Animal associations

LA animal shelter dogs go weeks, months without walks

A new investigation and numerous social media posts have shed light on a disturbing trend that continues at Los Angels animal shelters.

Many dogs currently living in Los Angeles shelters like the Chesterfield Square Animal Shelter in South Los Angeles go weeks and sometimes months without walking or having time to be outside, the Los Angeles reported. Angeles Times in a spotlight investigation.

CBSLA visited the Chesterfield shelter and spoke to Agnes Sibal, director of public information for LA Animal Services.

Sibal did not deny the facts reported by the LA Times investigation. Sibal said the report doesn’t tell the whole story.

“All the animals – the dogs – in our shelter get richer every day,” Sibal said. “That doesn’t necessarily mean they go for walks every day. However, they do exercise and interact with volunteers or staff.”

She also said that shelter staff are aware that dogs need attention and care, even if they stay in their kennels for weeks or months.

“There are cases where it’s behavioral issues where they pose a danger to themselves or other animals or staff and volunteers where they can go weeks without being able to walk around. Or if they do part of a case of proof,” Sibal said.

Cash, a Pitbull who lives at the Chesterfield Square shelter in South Los Angeles, hasn’t been out of his kennel in eight months.


There are about 300 dogs currently living at the South LA shelter, Animal Services Acting General Manager Annette Ramirez told the LA Times.

Volunteers who walk dogs at animal shelters in Los Angeles recently shared videos of dogs that haven’t been walked.

According to an Instagram post from a volunteer.

But others like Cash are also locked in their kennels for months because they are part of a court case.

The LA Times investigation said animal shelters in LA are crippled by staffing shortages and a surge in population. Volunteers do most of the physical activity with the dogs.

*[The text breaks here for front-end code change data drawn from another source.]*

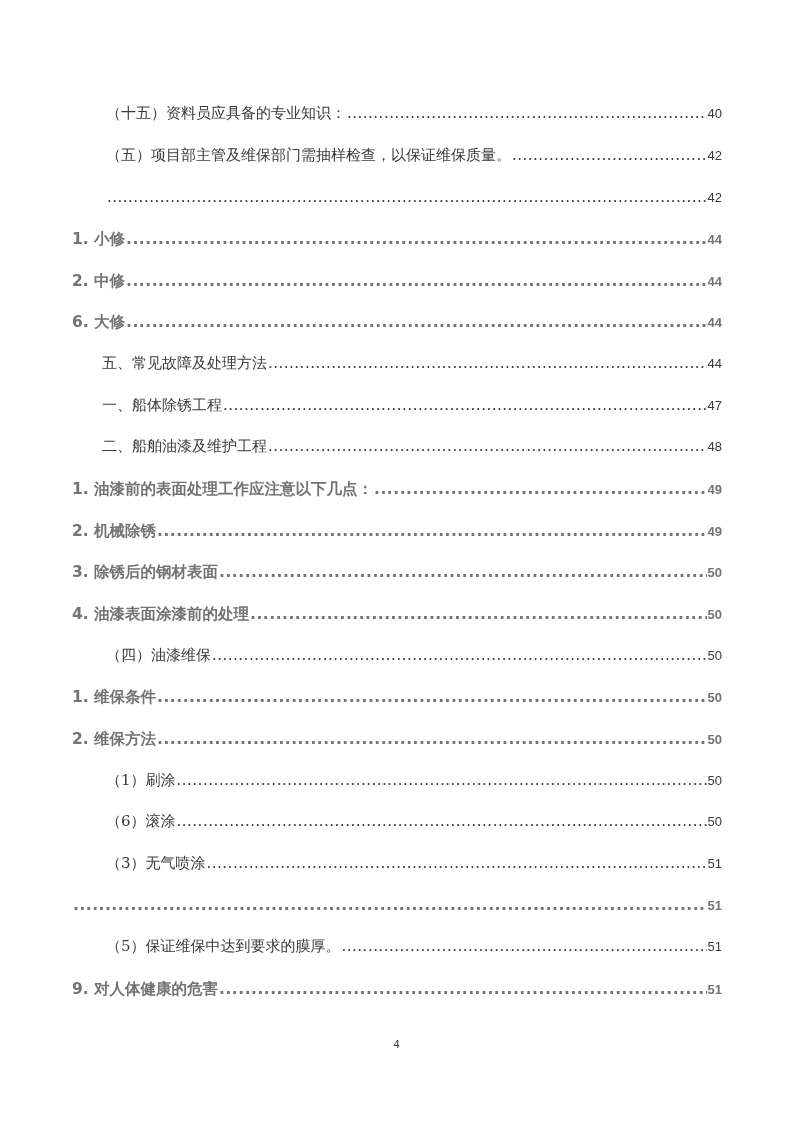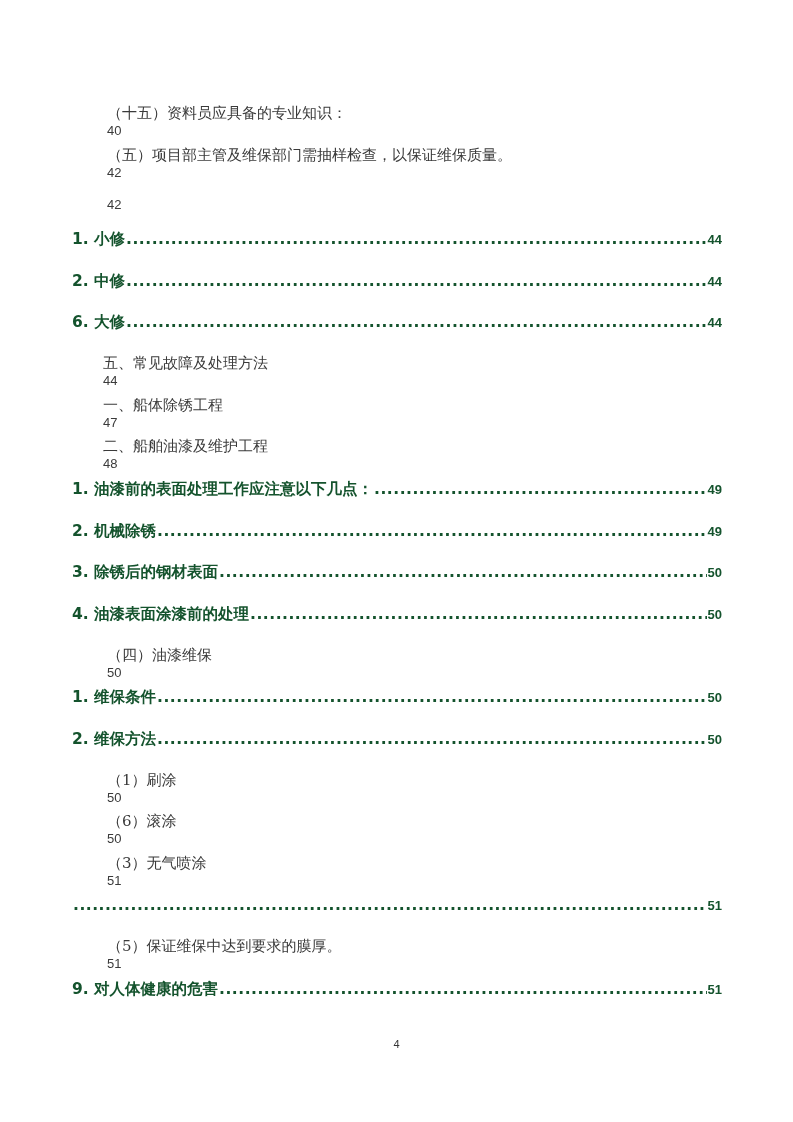--- a/index.html
+++ b/index.html
@@ -8,7 +8,7 @@
   .toc { position: absolute; left: 0; top: 96px; width: 793px; }
   .row { position: absolute; display: flex; align-items: baseline; height: 24px;
          right: 71px; white-space: nowrap; }
-  .row.lvl-sub { left: 106px; font-size: 15px; color: #3a3a3a; flex-direction: column; }
+  .row.lvl-sub { left: 106px; font-size: 15px; color: #3a3a3a; }
   .row.lvl-bold { left: 72px; font-size: 15.5px; font-weight: bold; color: #14532d;
                   font-family: "DejaVu Sans", "Liberation Sans", sans-serif; }
   .row .label { flex: 0 0 auto; }

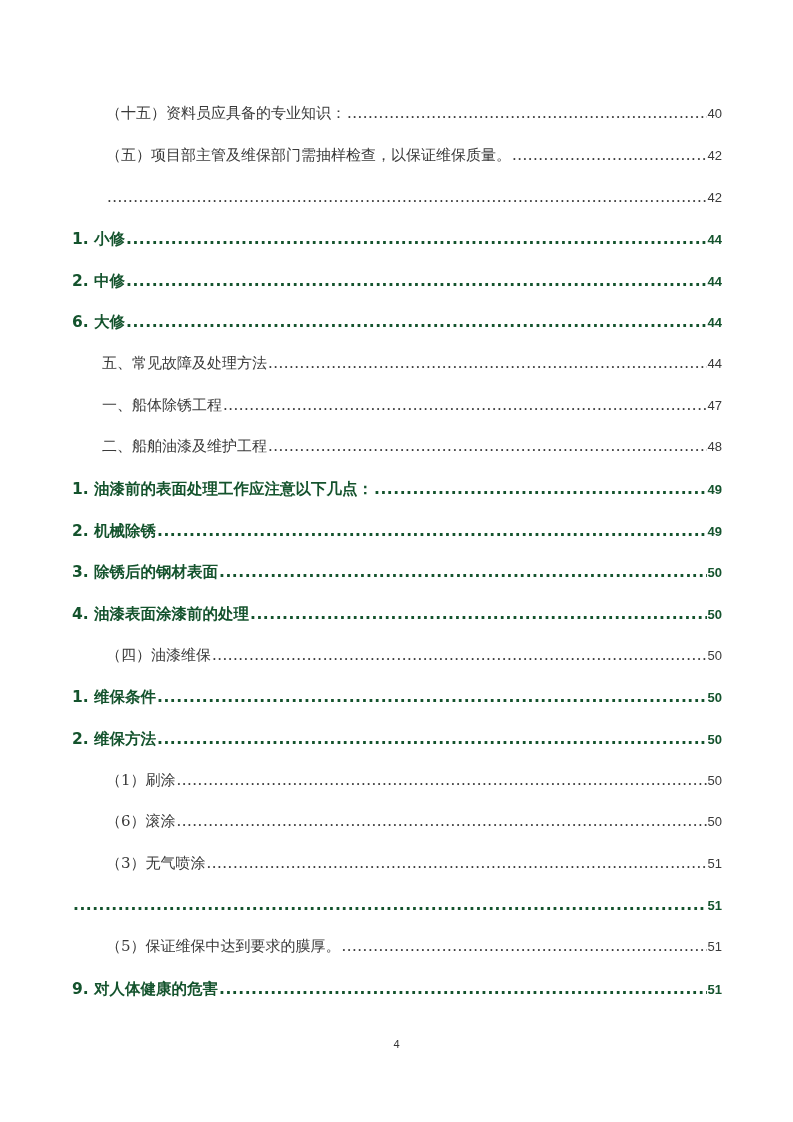--- a/index.html
+++ b/index.html
@@ -9,7 +9,7 @@
   .row { position: absolute; display: flex; align-items: baseline; height: 24px;
          right: 71px; white-space: nowrap; }
   .row.lvl-sub { left: 106px; font-size: 15px; color: #3a3a3a; }
-  .row.lvl-bold { left: 72px; font-size: 15.5px; font-weight: bold; color: #14532d;
+  .row.lvl-bold { left: 72px; font-size: 15.5px; font-weight: bold; color: #737373;
                   font-family: "DejaVu Sans", "Liberation Sans", sans-serif; }
   .row .label { flex: 0 0 auto; }
   .row .leader { flex: 1 1 auto; overflow: hidden; margin: 0 1px; letter-spacing: 0.5px; }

The number of dogs at the Chesterfield shelter increased by 30% in May, according to the LA Times.

A local animal rescue activist told CBSLA political reporter Tom Wait that it is the collective responsibility of all pet owners to help end the suffering.

“I think all of us in rescue do our best. Do I think it’s horrible for a dog to sit in a kennel and not be walked around? Absolutely, that should be contrary to the law,” Melissa Baclear, who runs Wagmor Pets Dog Rescue, says to wait. “But the public needs to start taking responsibility… neutering and neutering their dogs, they need to stop buying dogs and abandoning them. There’s not much that shelters can do.”

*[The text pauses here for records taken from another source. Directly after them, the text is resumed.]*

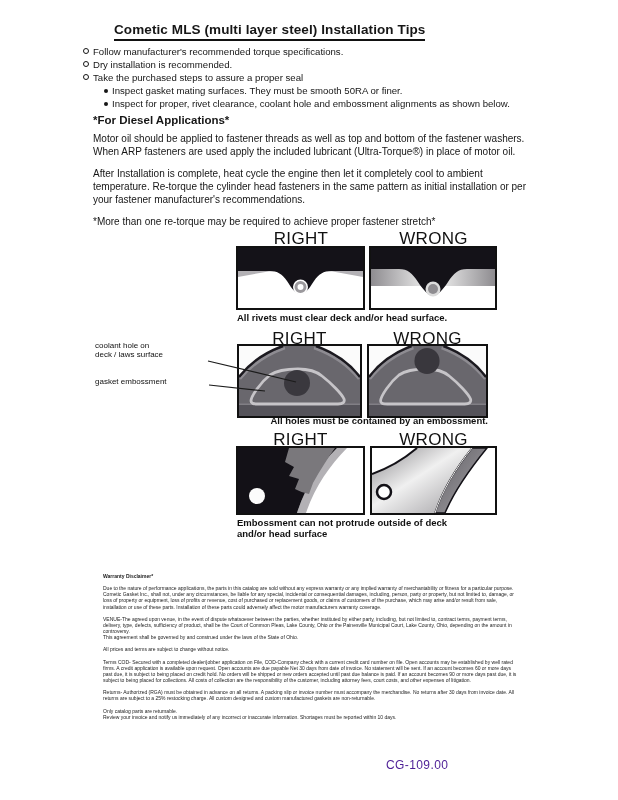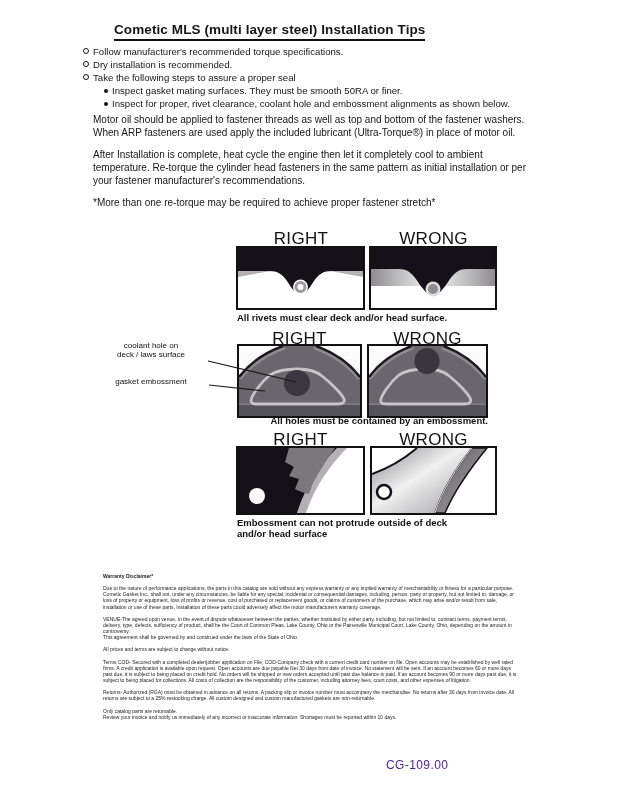--- a/index.html
+++ b/index.html
@@ -58,7 +58,7 @@
     </div>
     <div class="bullet-row">
       <span class="obullet"></span>
-      <span>Take the following steps to assure a proper seal</span>
+      <span>Take the purchased steps to assure a proper seal</span>
     </div>
     <div class="bullet-row sub">
       <span class="fbullet"></span>

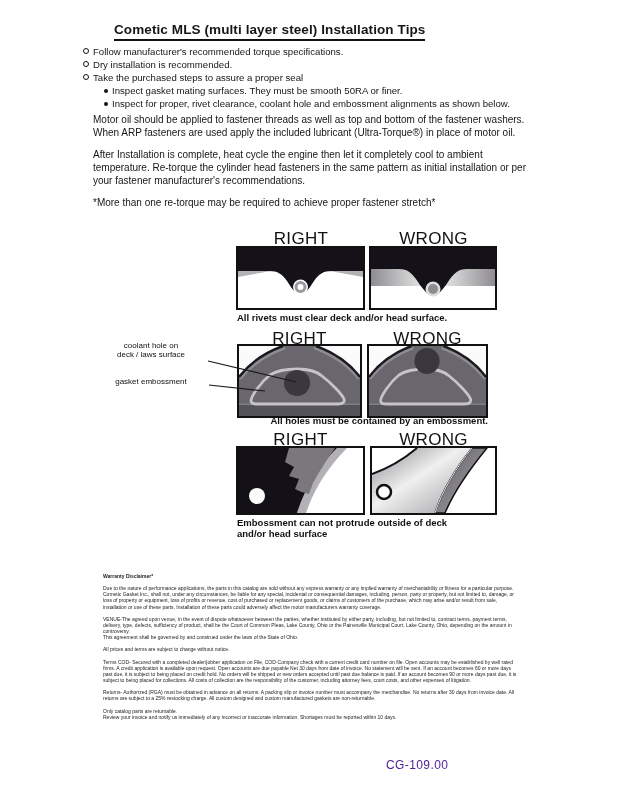--- a/index.html
+++ b/index.html
@@ -71,6 +71,7 @@
   </div>
 
   <div class="abs diesel">
+    <h2>*For Diesel Applications*</h2>
     <p>Motor oil should be applied to fastener threads as well as top and bottom of the fastener washers. When ARP fasteners are used apply the included lubricant (Ultra-Torque®) in place of motor oil.</p>
     <p>After Installation is complete, heat cycle the engine then let it completely cool to ambient temperature. Re-torque the cylinder head fasteners in the same pattern as initial installation or per your fastener manufacturer's recommendations.</p>
     <p>*More than one re-torque may be required to achieve proper fastener stretch*</p>

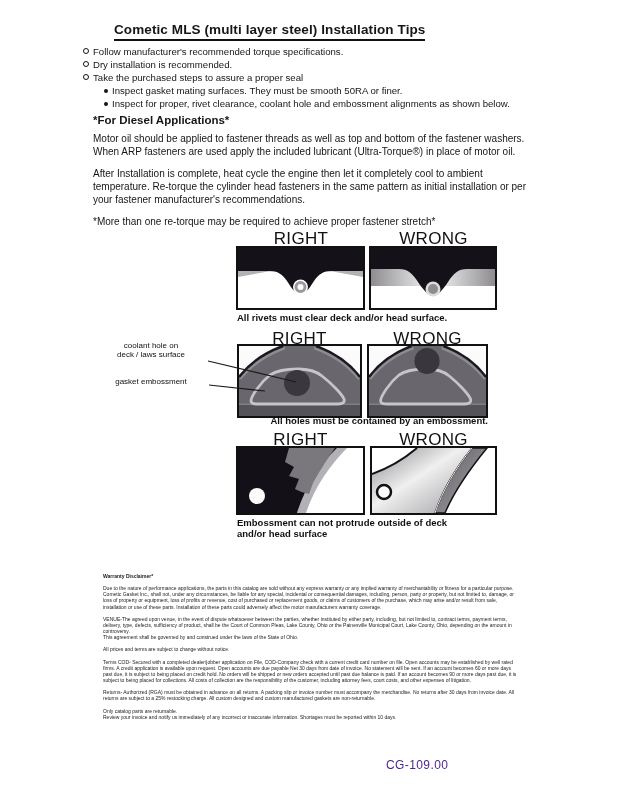--- a/index.html
+++ b/index.html
@@ -30,7 +30,7 @@
   .dbox{border:2px solid #111;box-sizing:border-box;background:#fff;}
   .dbox svg{display:block;width:100%;height:100%;}
   
-  .anno{font-size:8px;line-height:8.8px;text-align:center;color:#111;}
+  .anno{font-size:8px;line-height:8.8px;text-align:left;color:#111;}
   
   .legal{left:103px;top:573px;width:414px;font-size:5px;line-height:6.15px;color:#222;}
   .legal .lh{font-weight:bold;margin:0 0 6px 0;}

A People for the Ethical Treatment of Animals (PETA) spokesperson said Los Angeles’ no-kill shelter policy is also to blame for the congestion of dogs in shelters.

Additionally, people are also forced to leave their dogs in shelters due to life constraints and costs.

On Saturday, July 16, the Pasadena Humane Society Shelter will host a Free Adoption Day at 361 S. Raymond Avenue in Pasadena.